Along with a standing-room only crowd, Gov. Mike DeWine listened to testimony offered by a Holocaust survivor and an Ohioan who fought in World War II during the 39th annual Ohio Governor’s Holocaust Commemoration on May 9 at the Ohio Statehouse in Columbus.
The topic of the program – the first such commemoration hosted by DeWine – was “Works of Compassion: Stories of Rescue.” Survivor Dr. Felix Garfunkel of Dayton, who was born in 1931 in Romania, shared the story of how he and his parents avoided death at the hands of the Nazis.
“In 1940, the Soviet and German foreign minister entered into an agreement, so the Soviet troops entered our hometown,” he said. “Suddenly, we were part of the Soviet Union. They took everything. Businesses all became property of the state. Scarcity started soon.”
Garfunkel, who moved to Ecuador with his parents following the Holocaust because they could not secure visas to move to the United States, met the woman he would marry six months later while in that country. Erika, his wife, had moved to Ecuador from Germany with her family in 1939. The couple has three adult children, one of whom is deceased, and six grandchildren. Garfunkel worked as a radiologist from 1962 to 2010 and is active at the Dayton Jewish Community Center, he said. He also served on the board of Temple Israel in Dayton and is a member of three Dayton-area synagogues.

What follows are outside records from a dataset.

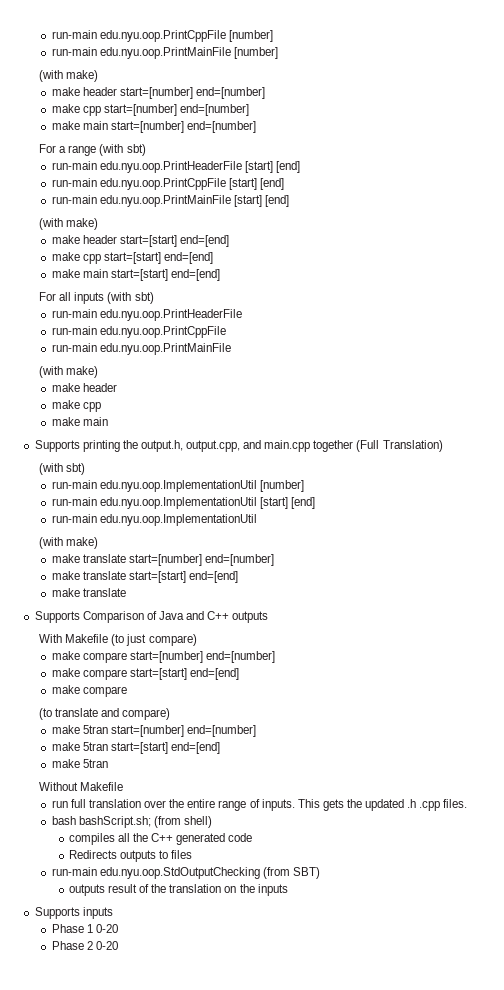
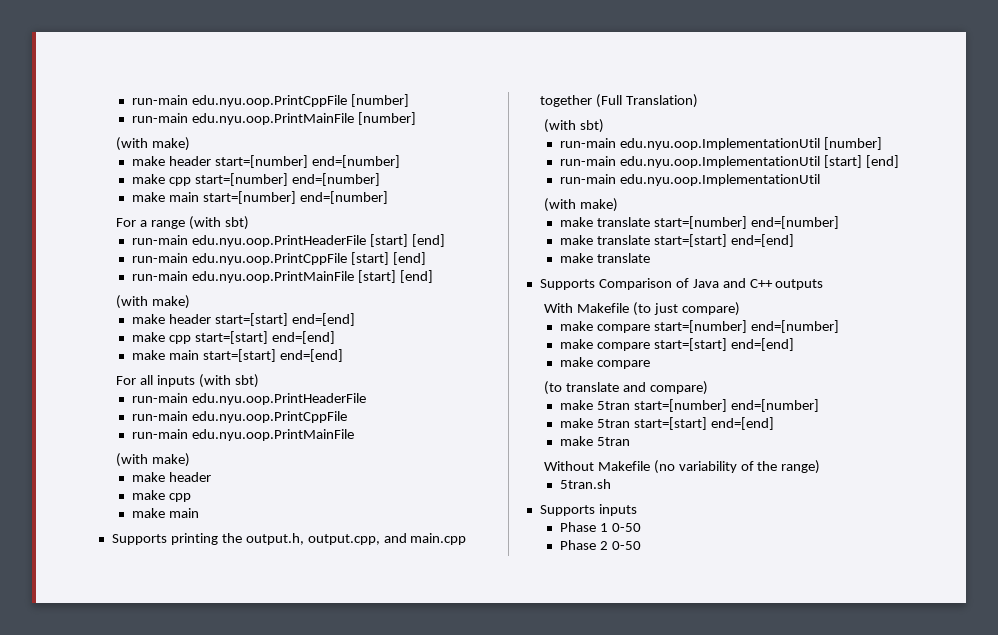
- Without Makefile
- run full translation over the entire range of inputs. This gets the updated .h .cpp files.
- bash bashScript.sh; (from shell)
- compiles all the C++ generated code
- Redirects outputs to files
- run-main edu.nyu.oop.StdOutputChecking (from SBT)
- outputs result of the translation on the inputs
+ Without Makefile (no variability of the range)
+ 5tran.sh
- Phase 1 0-20
+ Phase 1 0-50
- Phase 2 0-20
+ Phase 2 0-50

During his remarks, DeWine discussed the threat hate still holds over today’s world and American society, noting the threat level at places of worship “remains high.”

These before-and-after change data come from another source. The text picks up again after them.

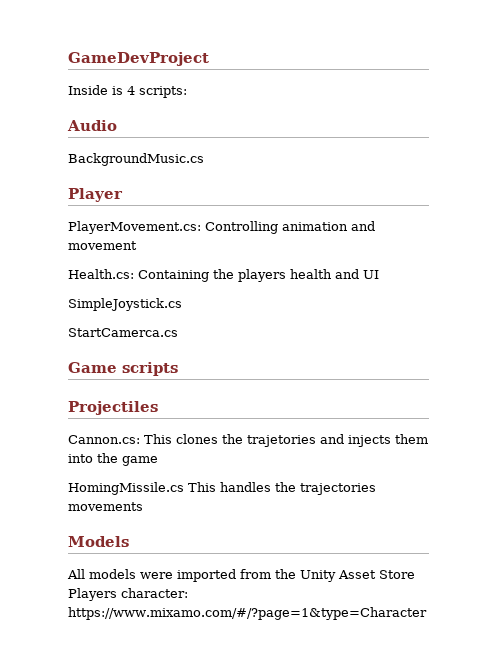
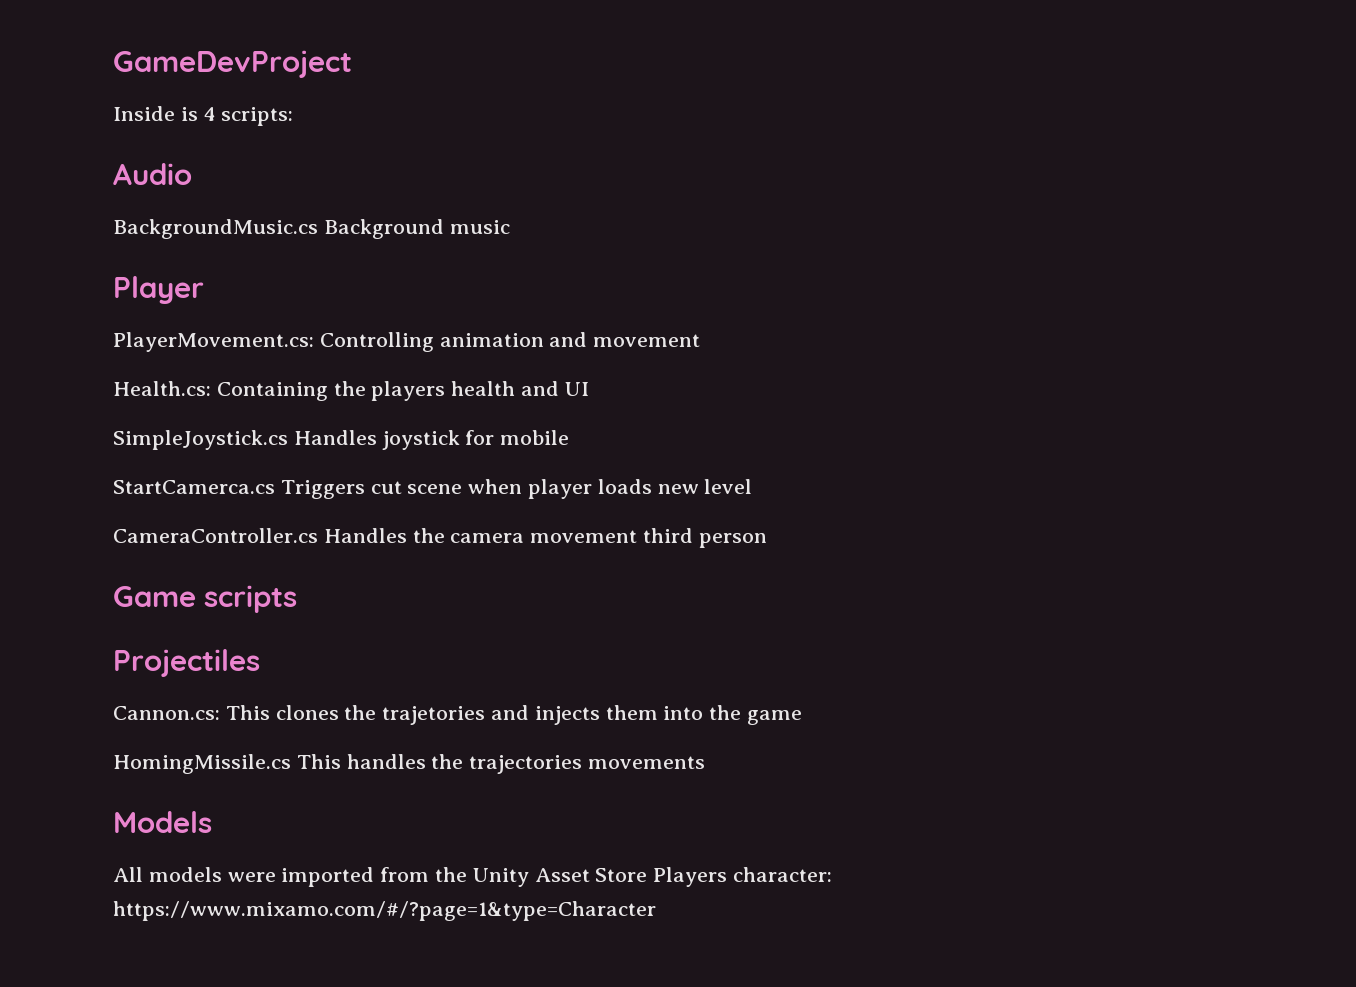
- BackgroundMusic.cs
+ BackgroundMusic.cs Background music
- SimpleJoystick.cs
- StartCamerca.cs
+ SimpleJoystick.cs Handles joystick for mobile
+ StartCamerca.cs Triggers cut scene when player loads new level
+ CameraController.cs Handles the camera movement third person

“Hatred can have a devastating effect on others. Not even houses of worship are immune today from violence,” DeWine said.

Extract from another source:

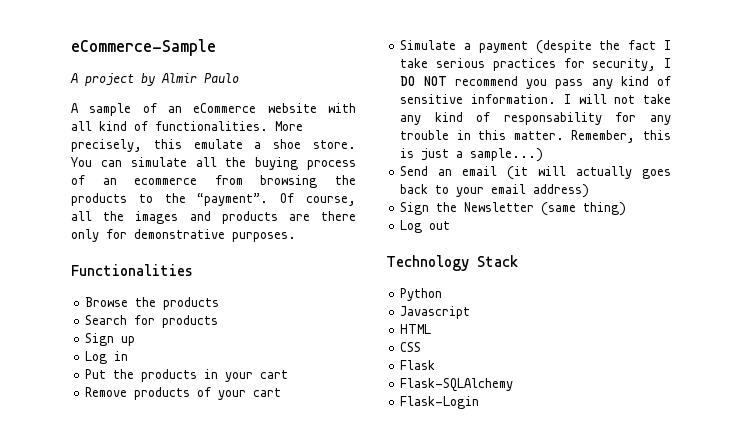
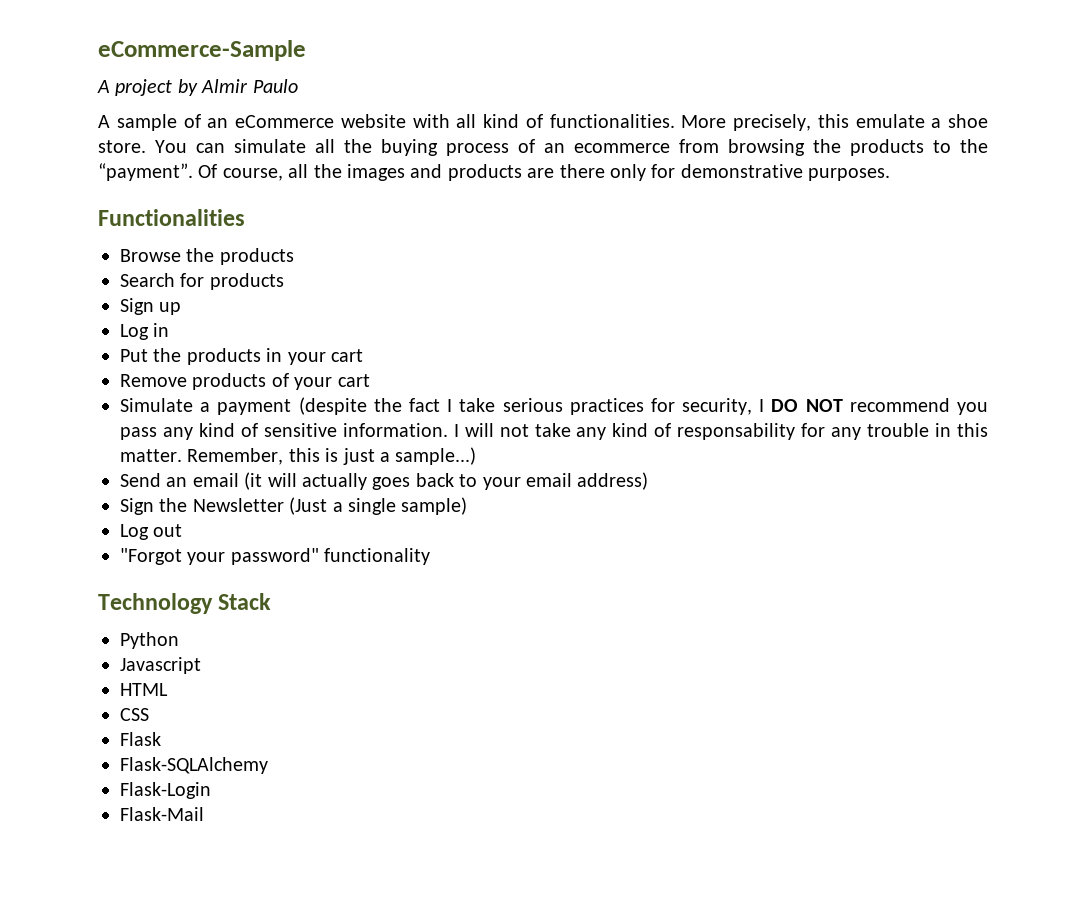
- Sign the Newsletter (same thing)
+ Sign the Newsletter (Just a single sample)
  Log out
+ "Forgot your password" functionality
+ Flask-Mail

He announced Ohio will soon host a faith-based summit to discuss security and safety measures for religious institutions in the state.
During the program, June Gutterman, outgoing CEO of Columbus Jewish Family Services, and
Joy Soll, board chair of the organization, accepted a resolution from the Ohio Senate recognizing May 9 as Holocaust Commemoration Day. JFS’ Survivors of Nazi Persecution program assists Holocaust survivors through a range of services, which expanded under Gutterman’s leadership over the last 10 years.
“I felt incredibly honored,” said Gutterman in a telephone interview. “I mean that with great sincerity. Our ability to work with survivors is a gift. In our organization, we have a moral imperative to help them live out their lives in dignity. They are alive. They are survivors. They came from shtetls and G-d knows where else, and they were standing in front of the governor.”
Michael Broidy, senior vice president of corporate affairs at Schottenstein Stores Corp., accepted a resolution from the Ohio House of Representatives.
“It was an honor to be a part of the governor’s Holocaust program,” Broidy said during a telephone interview. “It’s gratifying to know the Jewish community has friends as well as strong support from both the Ohio governor and members of the Ohio legislature.”
Also during the program, Eydie and Don Garlikov of Columbus received an honor from the Ohio Legislative Black Caucus.
David Goodman, former director of the Ohio Development Services Agency and a longtime Ohio politician, introduced Garfunkel.
“It is always an honor to participate and this is one of the most important events I participate in every year,” Goodman said, adding the program’s emphasis on peace is a universal message he supports.
Another highlight of the program was testimony by Donald Jakeway Sr., a highly decorated World War II veteran who parachuted into Normandy, France as a member of the 508th Parachute Infantry.
Jakeway, 97, returned to his hometown of Johnstown, Ohio following the war, where he embarked on a business career and became active in community affairs. He also wrote a book about his World War II experiences, “Paratroopers Do or Die.”
“If the Allies had lost the war, Hitler would have ruled the world – and he came close,” said Jakeway, adding Adolf Hitler sought to achieve his diabolical plan by having Jewish, black and all non-blond, blue-eyed people killed.
“This is a very emotional event for me because it means so much to serve my country,” he said. “To enter the statehouse and shake hands with the governor means a lot to me. I love America.”
To remember Holocaust victims, six candles were lit by DeWine, Garfunkel, Jakeway, Goodman and Ohio Reps. David Leland, D-Columbus, and Dave Greenspan, R-Westlake.
Groups of Jewish senior citizens from both Cleveland and Columbus visited the state capitol for the program.
Eva Haig, 87, a native of the former Czechoslovakia and resident of the Wexner Heritage House in Columbus, survived the Holocaust. Although she never lived in a concentration camp, her only brother was killed in one.
“Today’s program was engaging,” she said of the commemoration. “I enjoyed hearing a former soldier and survivor and found it very interesting.”
Tami Kamin Meyer writes for the Columbus Jewish News from Bexley.